沖田の感情が戻ったか定かではないけれど――と、無理した笑顔を作って、そう告げたと言う。
きっと晴太の事だ。本人には恩着せがましくて伝えられないが、誰かには知ってて欲しいのだろう。
イタコとして仕事ができないから神霊庁を去る。理屈としては理解できるが、個人的な感情としては何とも言えないもどかしさを感じる。
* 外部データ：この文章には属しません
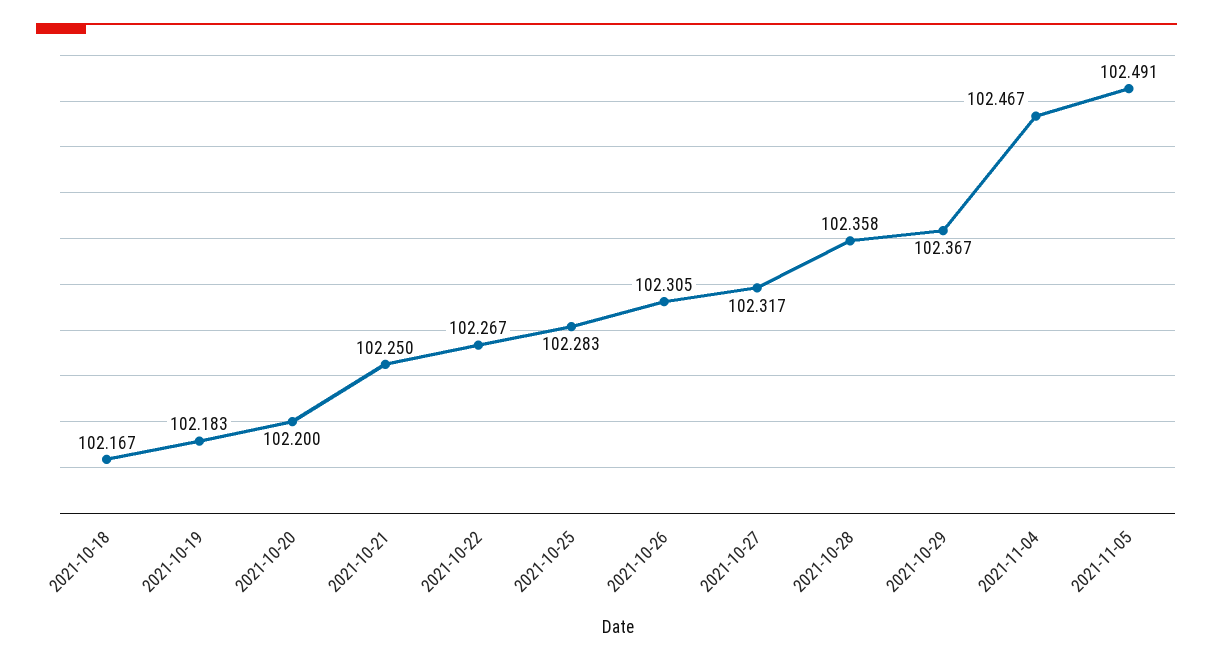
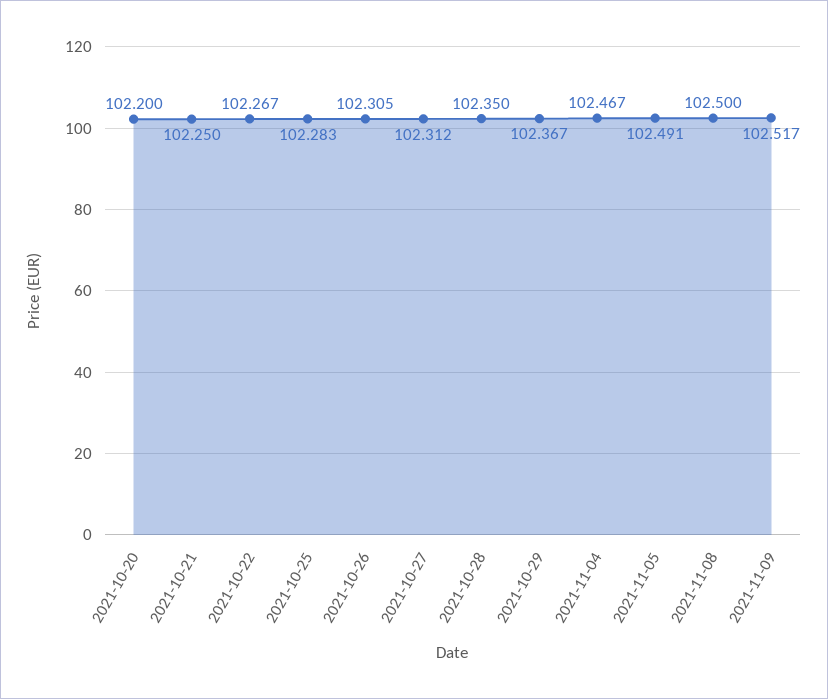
2021-10-18: 102.167 -> none
2021-10-19: 102.183 -> none
2021-10-27: 102.317 -> 102.312
2021-10-28: 102.358 -> 102.35
2021-11-08: none -> 102.5
2021-11-09: none -> 102.517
いや、禁忌を犯そうと提案した俺の責任だ。呪いを解くことや縋ることに一生懸命で、その他のことは一切考えていなかった。
そのことについて、晴太には謝罪をした。
しかし、俺は晴太の人生を狂わす大罪を犯したんだ。
冷静になればなる程、
断崖絶壁の淵に立たされるような気持ちになりながら、自責しなくては身が持たない。
帰って来た時の晴太の笑顔だって、俺の気持ちを優先してくれたに違いない。
本当に、俺は最低だ。
この不甲斐ない感情は、歯を食いしばりながらパンツの生地を握る事でしか制御出来ない。
「晴太は青森のお祖母様の元へ帰るそうです。最後まで笑っていましたが――あの子なりの気遣いでしょうね」
義理子さんは話してしまったと、鼻から息を大きく吐き出し、皮椅子に背中をもたれさせた。
「いつ」
沖田の不貞腐れた声は語気を強める。
「いつ、といいますと?」
「いつ帰るんだよ」
「本日の午後です。お2人には自分が帰る日に居なくなることだけを伝えて欲しいと言われましたので」
沖田は険しい顔で立ち上がり、出された茶を一気に飲み干すと湯呑み茶碗をテーブルに大きな音を立てて置いた。
そして何も言わずに入り口へと向かう。
「どこに行くんだ」
「仙台駅だよ! 土方! タクシー!」
「まさか」
右手でブーツを履き終えると爪先をトントンと鳴らす。そして歯を見せて笑うのだ。
「沖田と土方って来たら、近藤がいなきゃあダメだかんな!」
晴太や俺に対する気遣いなのか。それとも我儘なのか。今は沖田が頼もしくて、迷わずタクシーを呼んだ。